Urna bibendum feugiat. Donec sit amet tortor at ipsum
Mattis fermentum ac sagittis felis liquam volutpat tellus
Ut lacus placerat vestibulum a sit amet justo. Proin congue
Vehicula justo vitae tristique. Maecenas ut eros erat, eu.

Suscipit tellus. Phasellus mollis, massa ultrices bibendum
Egestas, ligula est semper est, eget feugiat nibh semend
Magna. Nam nec mi dui. Phasellus molestie sodales odio nec
Consequat. Pellentesque eleifend metus, at consectetur


IN BETWEEN each song is a line with a number (1 to 300-something), followed by 4 spaces, followed by mixed text & numbers.

Then a blank line, then the song, followed by a blank line.


I would like to apply Heading 1 to the first line of each song, and then Heading 2 to the first line of each stanza after the first. Like this:

9 9.9.8.4. ABC

Lorem ipsum dolor sit amet, consectetur adipiscing elit.
Suspendisse sagittis diam id ligula blandit eget pretium.
Stellus pellentesque. Morbi adipiscing ligula sed felis
Pretium a feugiat magna molestie. Nunc molestie ante id

Urna bibendum feugiat. Donec sit amet tortor at ipsum
Mattis fermentum ac sagittis felis liquam volutpat tellus
Ut lacus placerat vestibulum a sit amet justo. Proin congue
Vehicula justo vitae tristique. Maecenas ut eros erat, eu.

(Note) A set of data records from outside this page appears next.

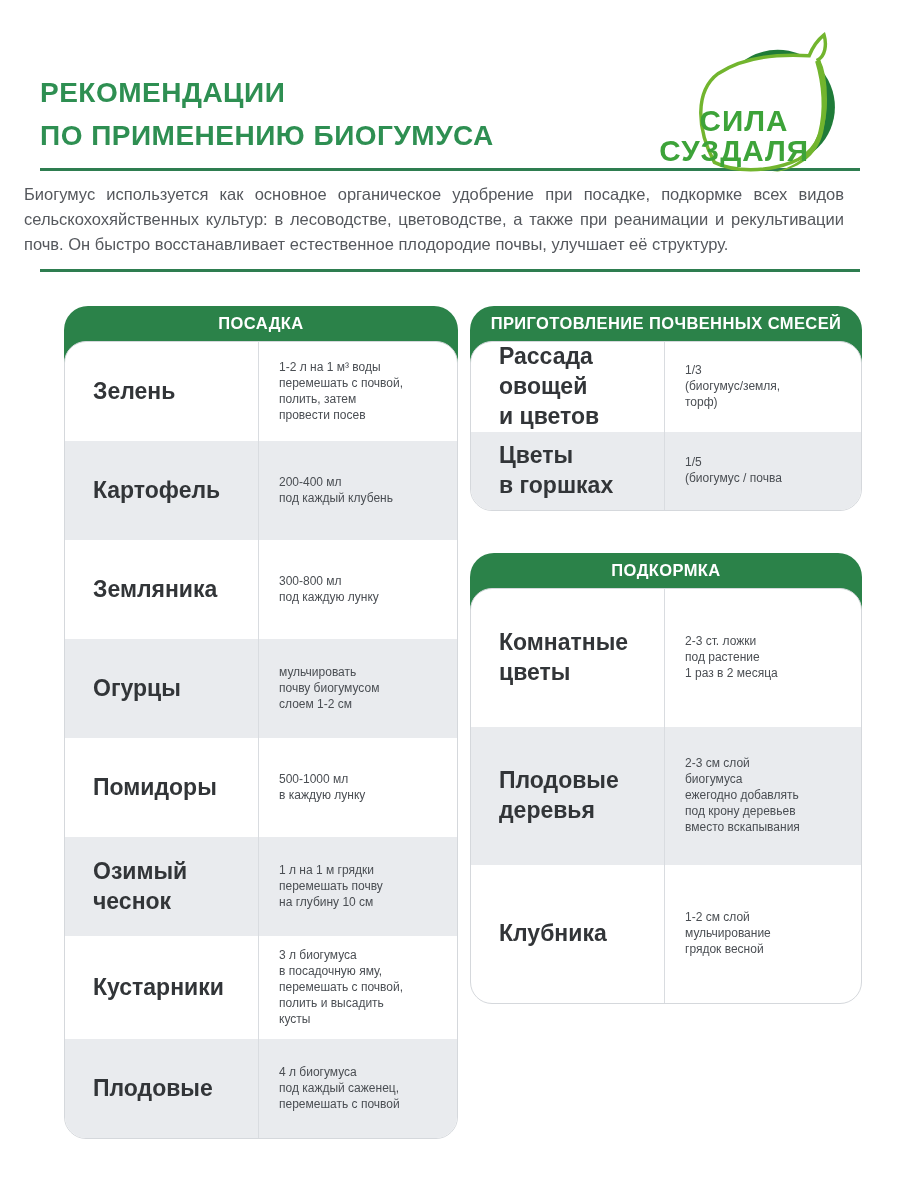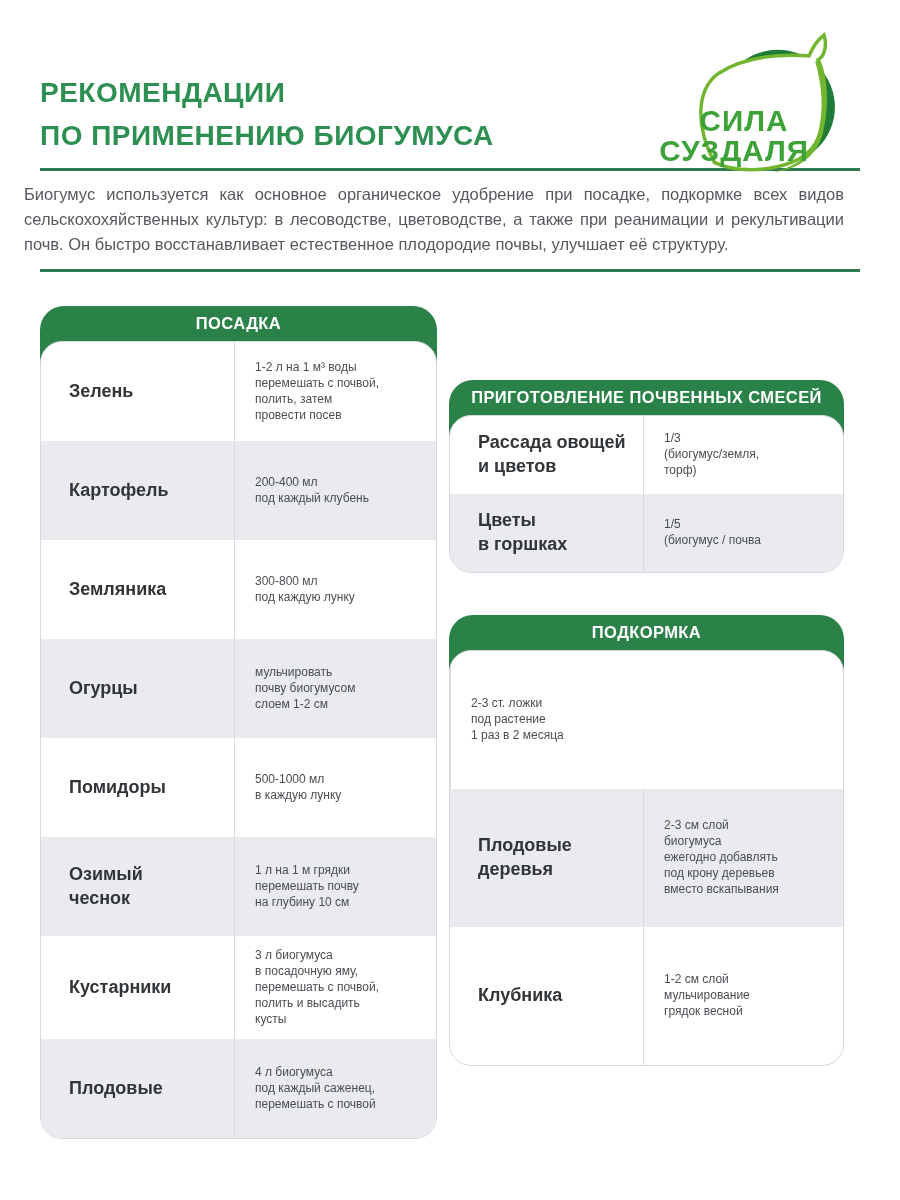"ПОСАДКА" .tables { align-items: center -> flex-start; margin: 34px 38px 0 40px -> 34px 38px 0 64px }
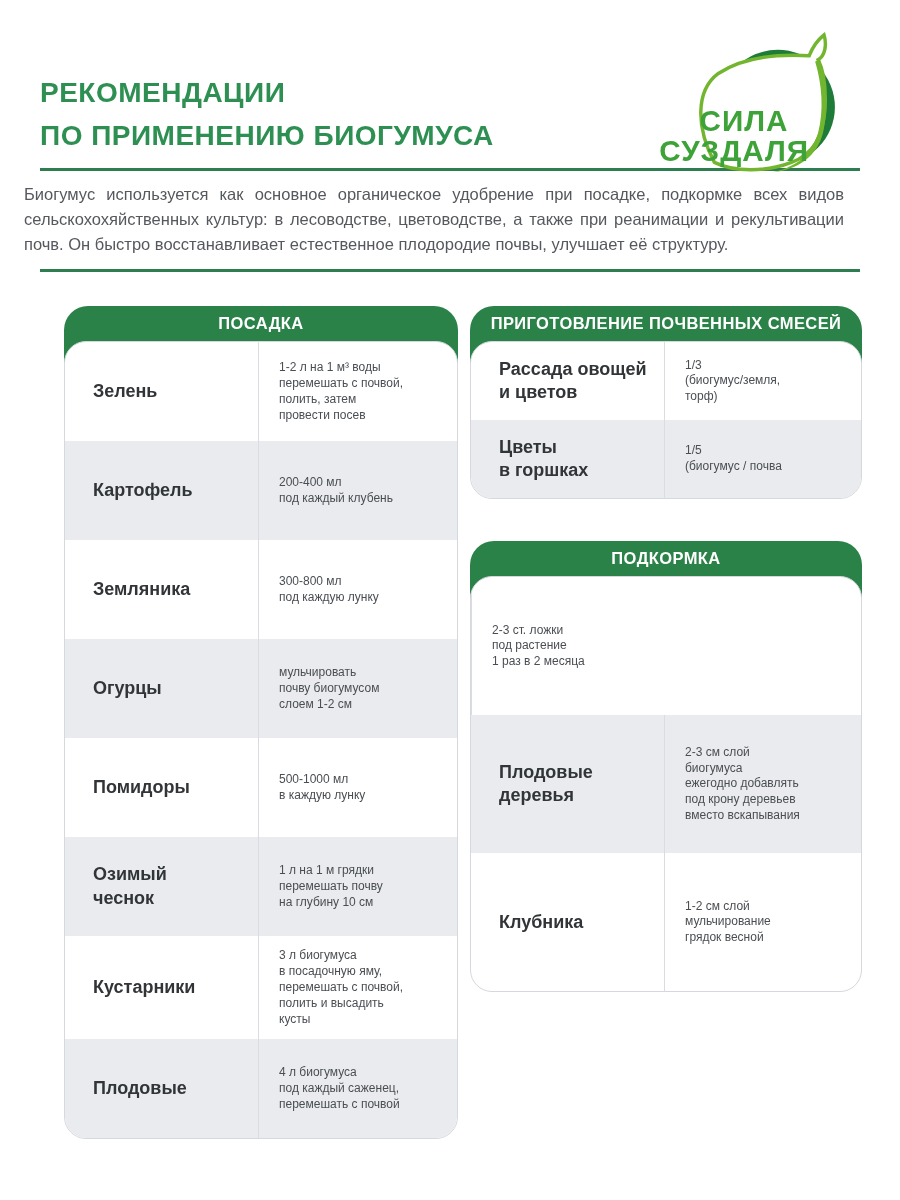"Рассада овощей" .cell.label { font-size: 18px -> 23px }
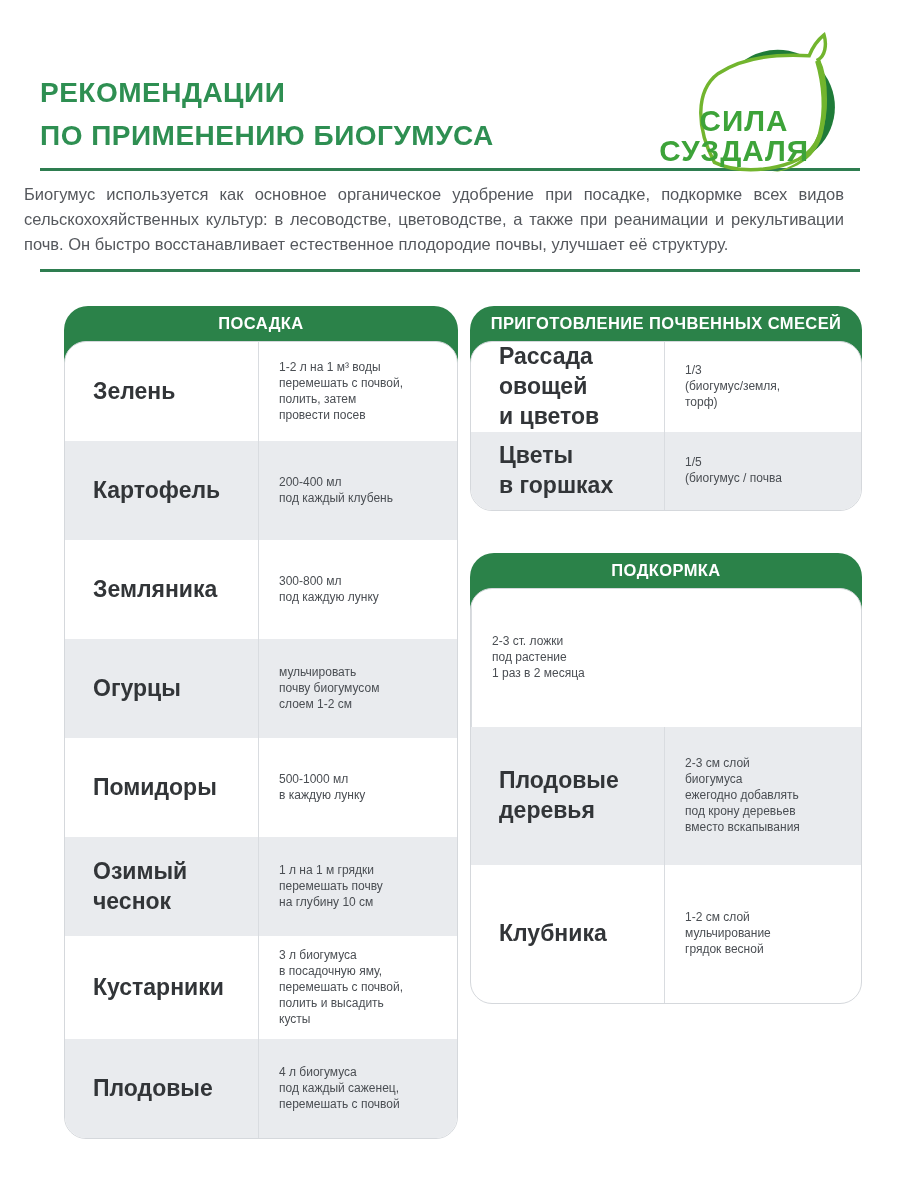"Комнатные" div.cell { html: none -> <div>Комнатные цветы</div> }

Suscipit tellus. Phasellus mollis, massa ultrices bibendum
Egestas, ligula est semper est, eget feugiat nibh semend
Magna. Nam nec mi dui. Phasellus molestie sodales odio nec
Consequat. Pellentesque eleifend metus, at consectetur

1 8.4.5. TDS

More lorem ipsum sit amet, consectetur adipiscing elit.
Suspendisse sagittis diam id ligula blandit eget pretium.
Stellus pellentesque. Morbi adipiscing ligula sed felis
Pretium a feugiat magna molestie. Nunc molestie ante id

Urna bibendum feugiat. Donec sit amet tortor at ipsum
Mattis fermentum ac sagittis felis liquam volutpat tellus
Ut lacus placerat vestibulum a sit amet justo. Proin congue
Vehicula justo vitae tristique. Maecenas ut eros erat, eu.

Suscipit tellus. Phasellus mollis, massa ultrices bibendum
Egestas, ligula est semper est, eget feugiat nibh semend
Magna. Nam nec mi dui. Phasellus molestie sodales odio nec
Consequat. Pellentesque eleifend metus, at consectetur




Once I have it formatted that way, I can easily create the TOC, and an additional "index" to the first lines of each stanza.


I have no clue about VBA for Word. I have done some simple macros in Excel, and some shell programming, but I am a looong way from being a programmer.

Is anyone interested in walking me through this, or creating a macro that will work?

rruckus
01-23-2012, 03:14 PM
This is pretty easy, just loop through each paragraph and check it's chracter style or text and apply the paragraph style or OutlineLevel. Is your text already formatted exactly like the sample?

passinthru
01-23-2012, 07:32 PM
It's currently all plain text. I want the first line of the first stanza of each song to be Heading1, and the first line of the remaining stanzas (if any), to be Heading2.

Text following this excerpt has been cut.